DATA EXTRACT >>
*****
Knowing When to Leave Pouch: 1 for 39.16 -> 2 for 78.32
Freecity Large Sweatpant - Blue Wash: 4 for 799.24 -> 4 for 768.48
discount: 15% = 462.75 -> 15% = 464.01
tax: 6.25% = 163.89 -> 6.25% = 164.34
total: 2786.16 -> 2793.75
*****
Return the material above unaltered. Include every line.

Knowing When to Leave Pouch: 1 for 39.16 -> 2 for 78.32
Freecity Large Sweatpant - Blue Wash: 4 for 799.24 -> 4 for 768.48
discount: 15% = 462.75 -> 15% = 464.01
tax: 6.25% = 163.89 -> 6.25% = 164.34
total: 2786.16 -> 2793.75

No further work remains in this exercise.